Mein liebster Gärtner: Der Maulwurf

Wer einen Maulwurf im Garten hat, dem gehen am ehesten Google-Anfragen durch den Kopf; etwa "Wie werde ich den Maulwurf los?". Ich als Naturgartengärtner möchte aber eine Lanze für diesen exquisiten Helfer brechen!  

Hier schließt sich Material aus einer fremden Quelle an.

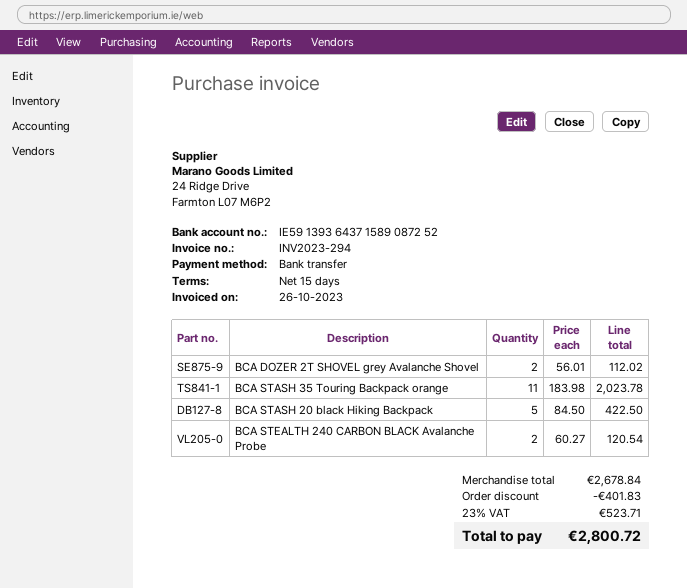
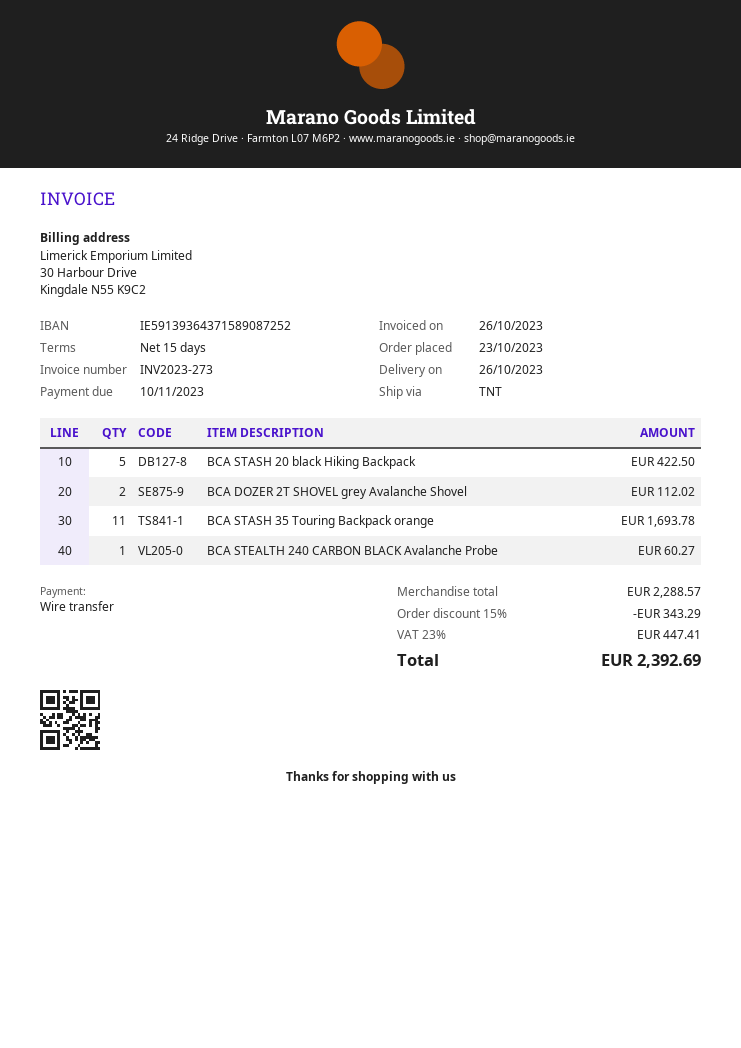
invoice number: INV2023-294 -> INV2023-273
BCA STASH 35 Touring Backpack orange: 11 for 2023.78 -> 11 for 1693.78
BCA STEALTH 240 CARBON BLACK Avalanche Probe: 2 for 120.54 -> 1 for 60.27
subtotal: 2678.84 -> 2288.57
discount: 401.83 -> 343.29
tax: 23% = 523.71 -> 23% = 447.41
total: 2800.72 -> 2392.69

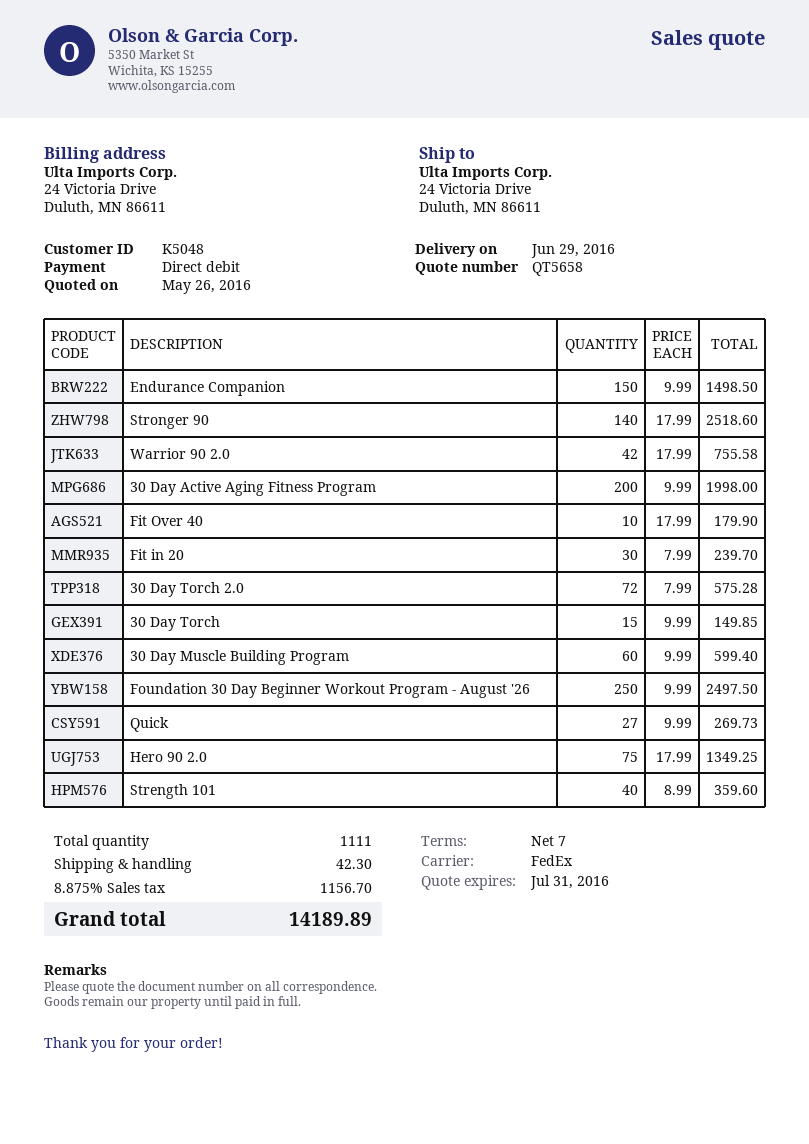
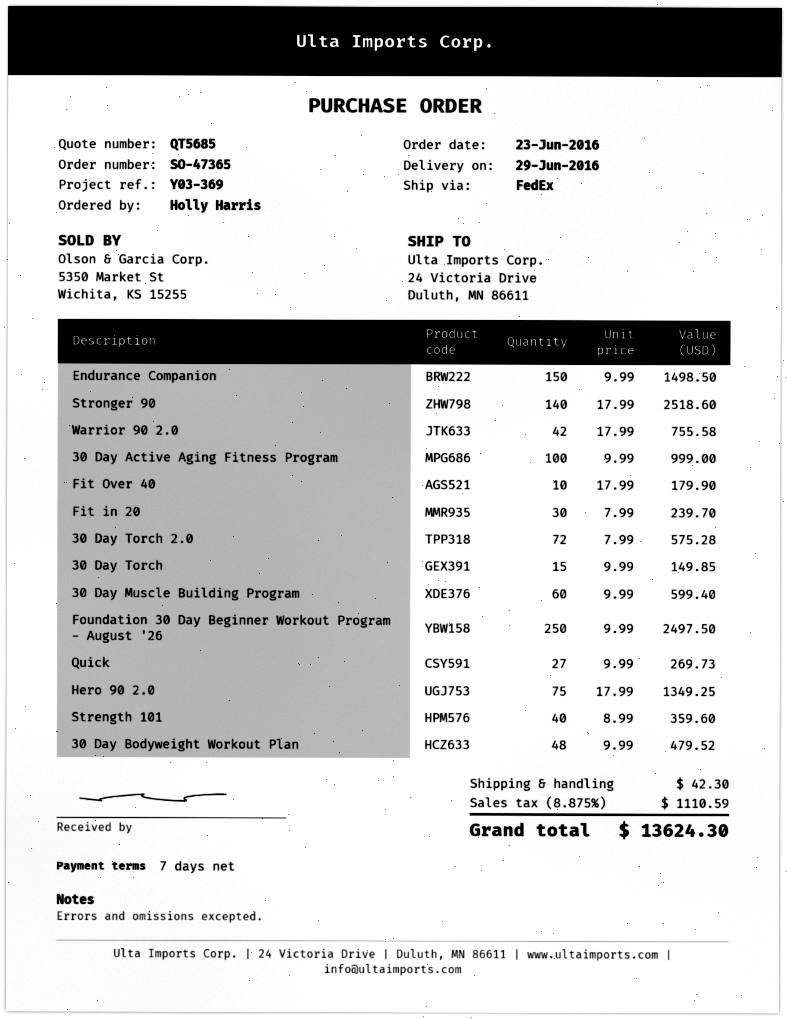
quote number: QT5658 -> QT5685
30 Day Active Aging Fitness Program: 200 x 9.99 = 1998.00 -> 100 x 9.99 = 999.00
30 Day Bodyweight Workout Plan: none -> 48 x 9.99 = 479.52
tax: 8.875% = 1156.70 -> 8.875% = 1110.59
total: 14189.89 -> 13624.30

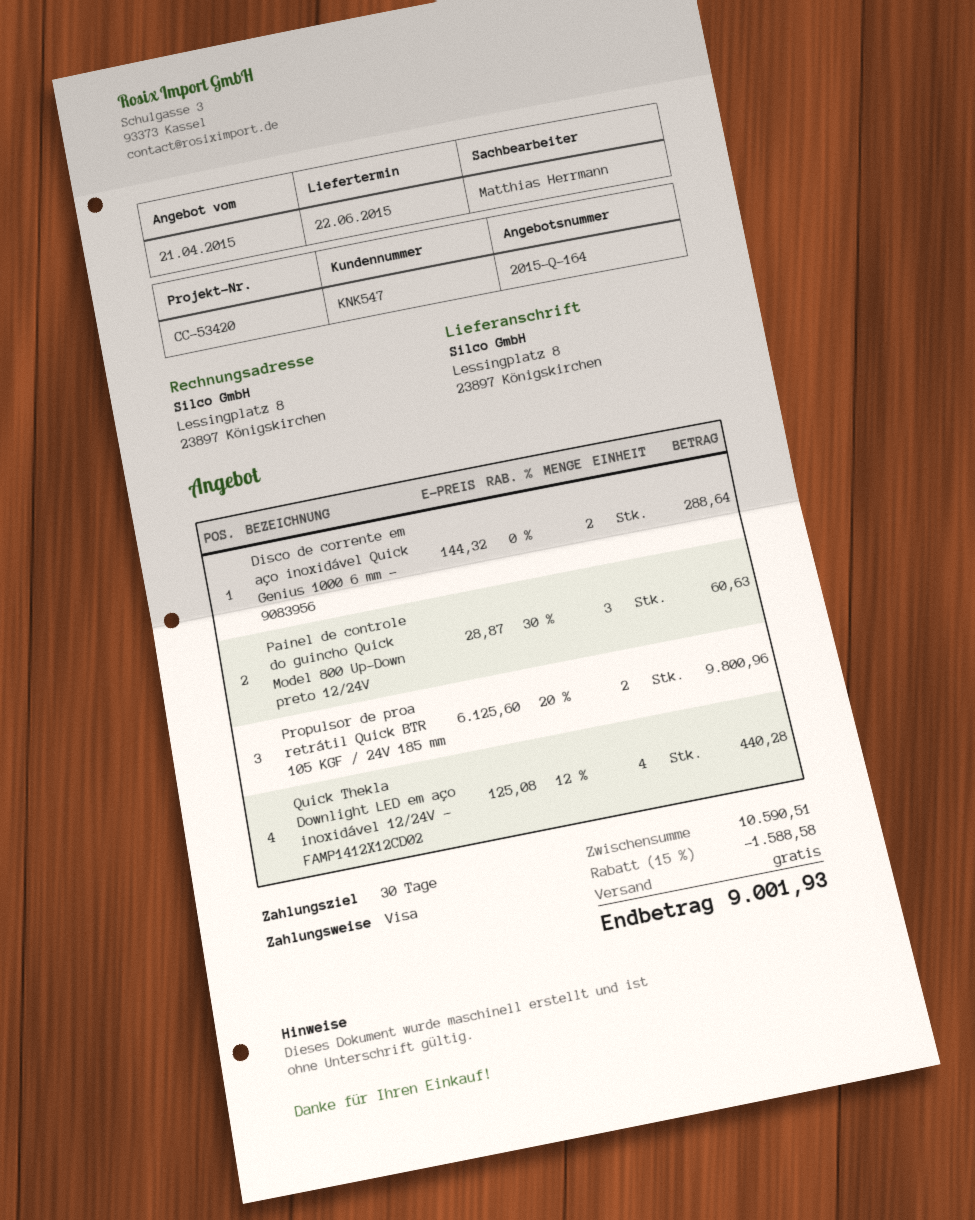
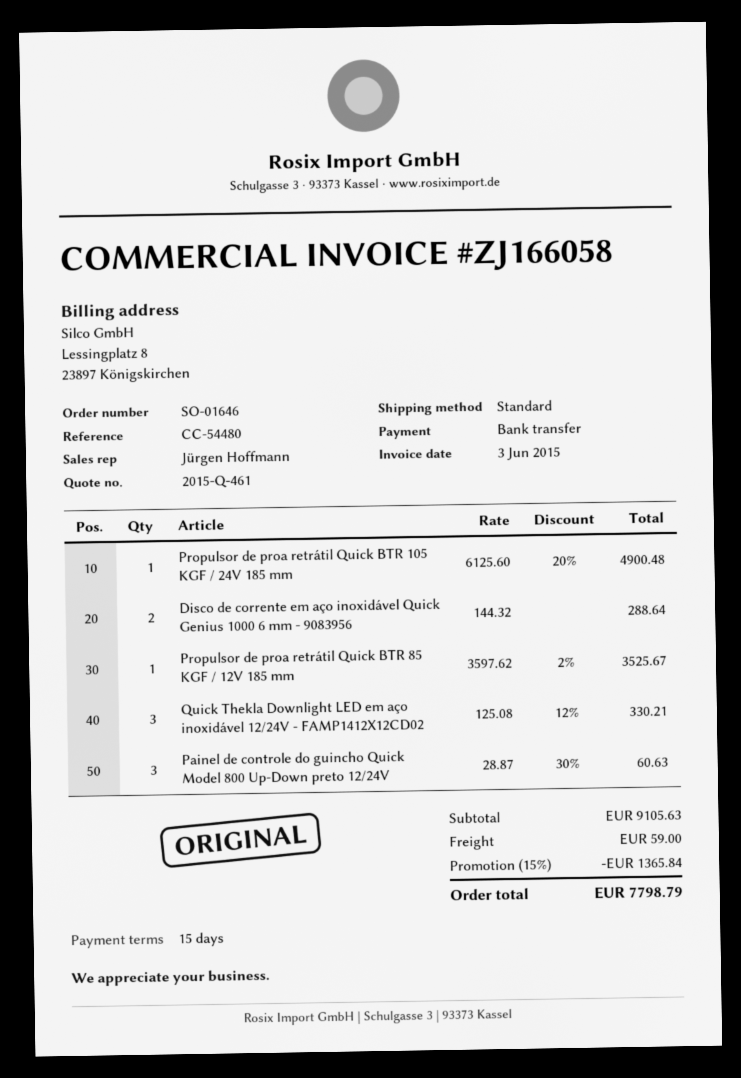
quote number: 2015-Q-164 -> 2015-Q-461
payment terms: 30 days -> 15 days
reference: CC-53420 -> CC-54480
sales rep: Matthias Herrmann -> Jürgen Hoffmann
payment method: Visa -> bank transfer
Propulsor de proa retrátil Quick BTR 105 KGF / 24V 185 mm: 2 x 6125.60 - 20% = 9800.96 -> 1 x 6125.60 - 20% = 4900.48
Quick Thekla Downlight LED em aço inoxidável 12/24V - FAMP1412X12CD02: 4 x 125.08 - 12% = 440.28 -> 3 x 125.08 - 12% = 330.21
Propulsor de proa retrátil Quick BTR 85 KGF / 12V 185 mm: none -> 1 x 3597.62 - 2% = 3525.67
subtotal: 10590.51 -> 9105.63
discount: 15% = 1588.58 -> 15% = 1365.84
shipping: 0.00 -> 59.00
total: 9001.93 -> 7798.79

Keine Frage, auf einem Englischen Rasen machen sich die Maulwurfshügel nicht sehr gut. Die einheitliche grüne Fläche wird optisch gestört. Der Ball rollt nicht mehr so sauber und hineintreten möchte man in den Haufen auch nicht. Dann gibt es auch noch Tiere, wie z.B. den Fuchs, die ihren Haufen mit Vorliebe auf die Spitze des Maulwurfshaufens legen. Das ist die Gelegenheit für den Freund des Englischen Rasens, sich auch den Fuchsbandwurm einzufangen. Es kann vermutet werden, dass durch das Ausmähen solcher Haufen-Haufen bei trockener Witterung die Eier des Fuchsbandwurms in der Luft verwirbelt werden und in Folge eingeatmet werden.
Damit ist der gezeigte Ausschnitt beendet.